*Material for this exercise*
----
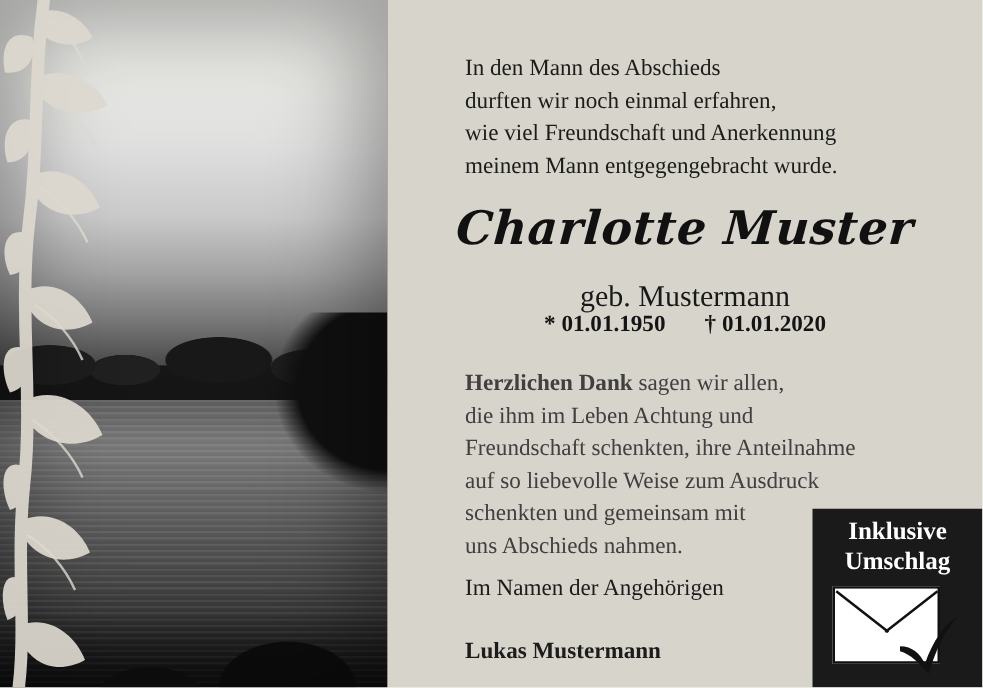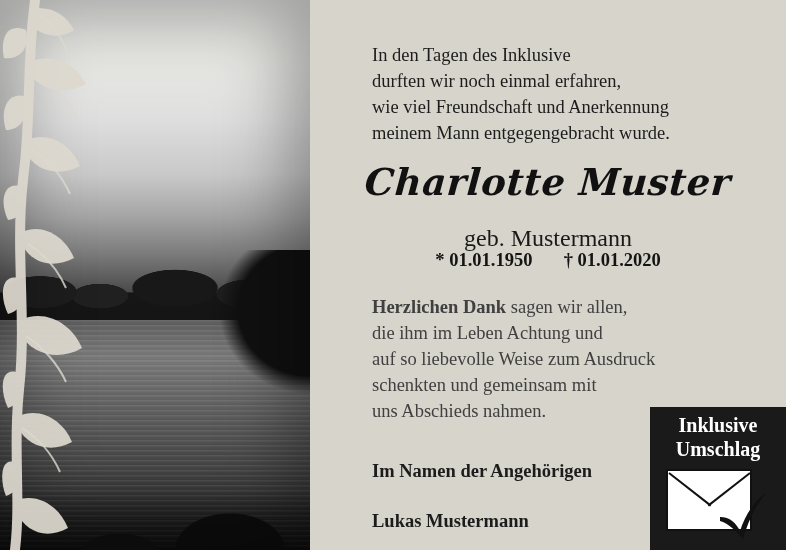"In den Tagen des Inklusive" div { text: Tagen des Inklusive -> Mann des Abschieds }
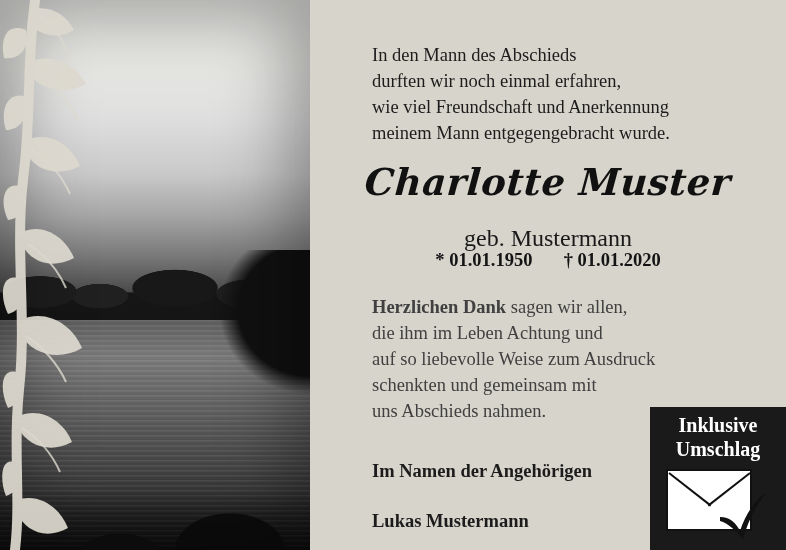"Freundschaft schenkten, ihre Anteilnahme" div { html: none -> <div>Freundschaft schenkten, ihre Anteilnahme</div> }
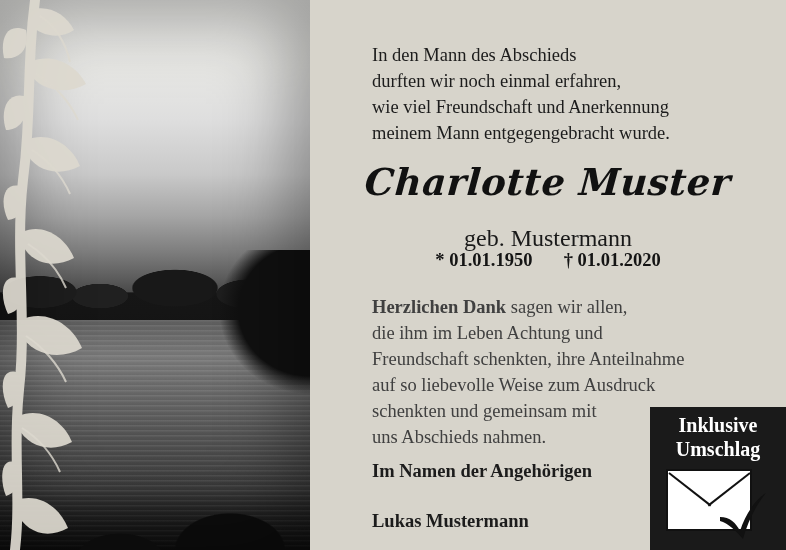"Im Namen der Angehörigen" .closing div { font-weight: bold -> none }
----
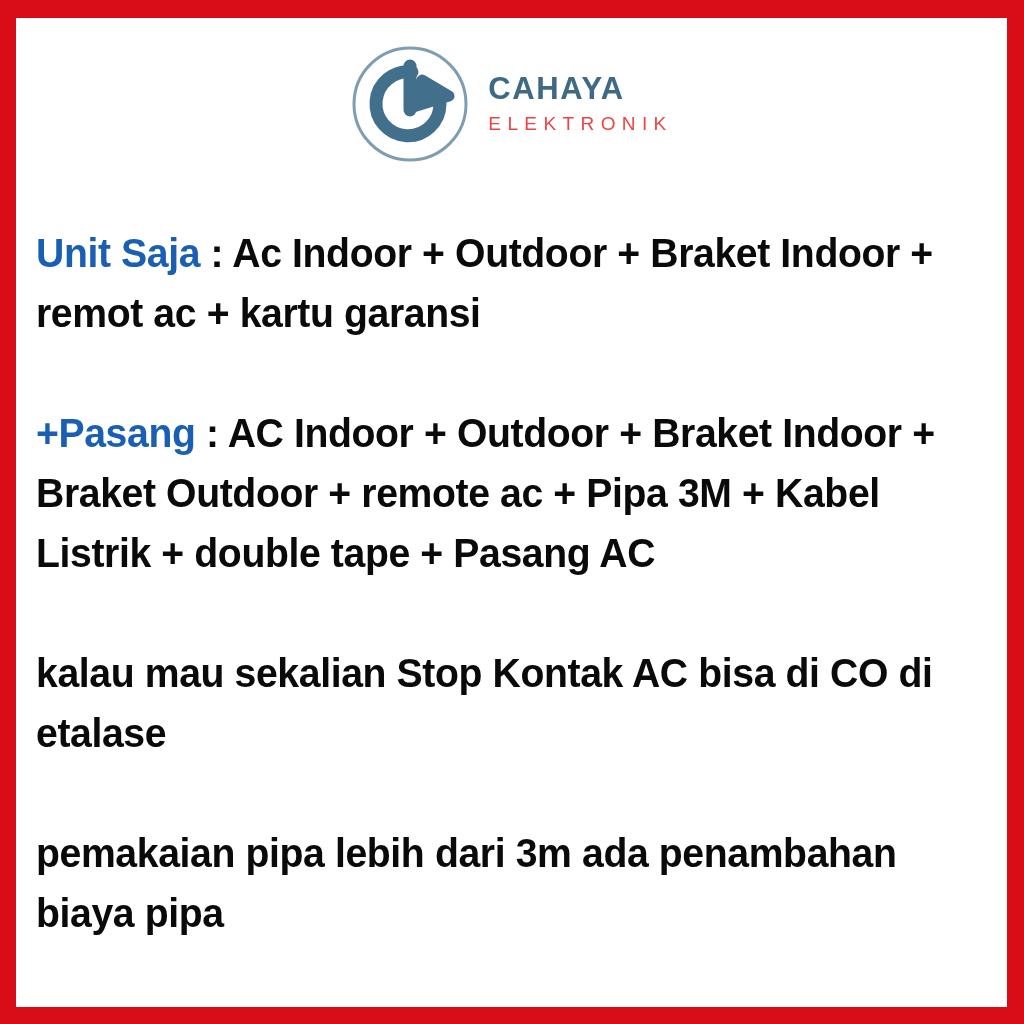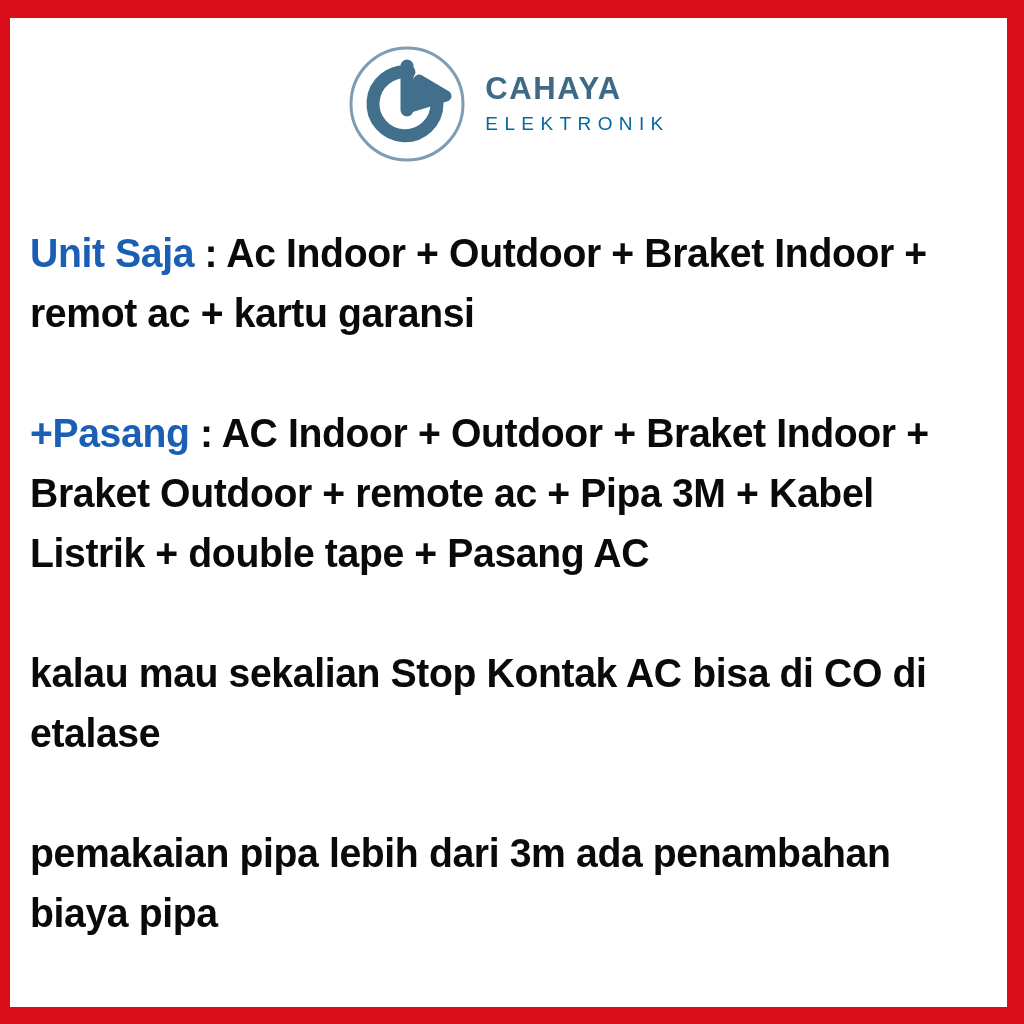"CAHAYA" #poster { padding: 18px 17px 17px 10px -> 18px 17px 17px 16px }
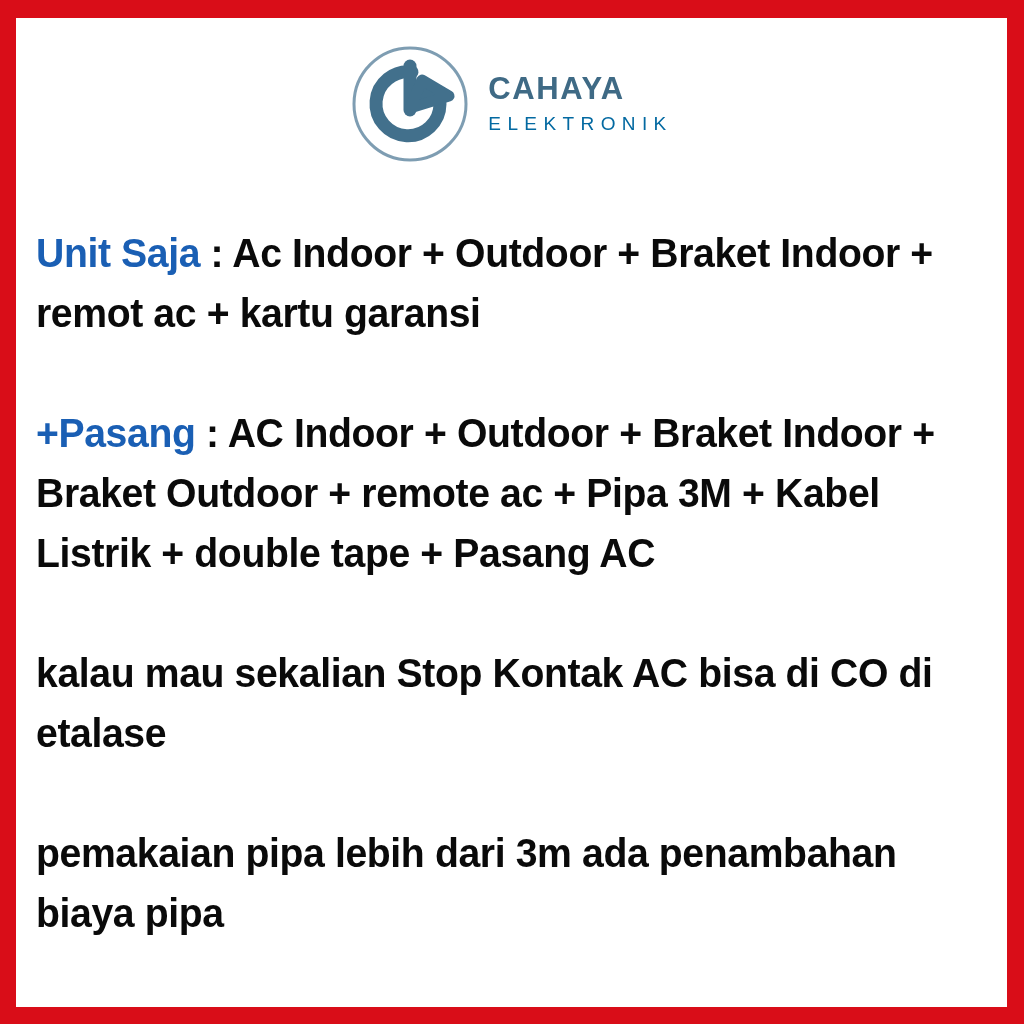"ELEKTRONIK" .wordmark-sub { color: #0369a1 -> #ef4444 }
----
*Task item*
Copy word for word the lines above, starting at the line containing "padding: 18px 17px" and ending at the line containing "color: #0369a1 ->", inclusive, with no pictures.

*Task answer*
"CAHAYA" #poster { padding: 18px 17px 17px 10px -> 18px 17px 17px 16px }
"ELEKTRONIK" .wordmark-sub { color: #0369a1 -> #ef4444 }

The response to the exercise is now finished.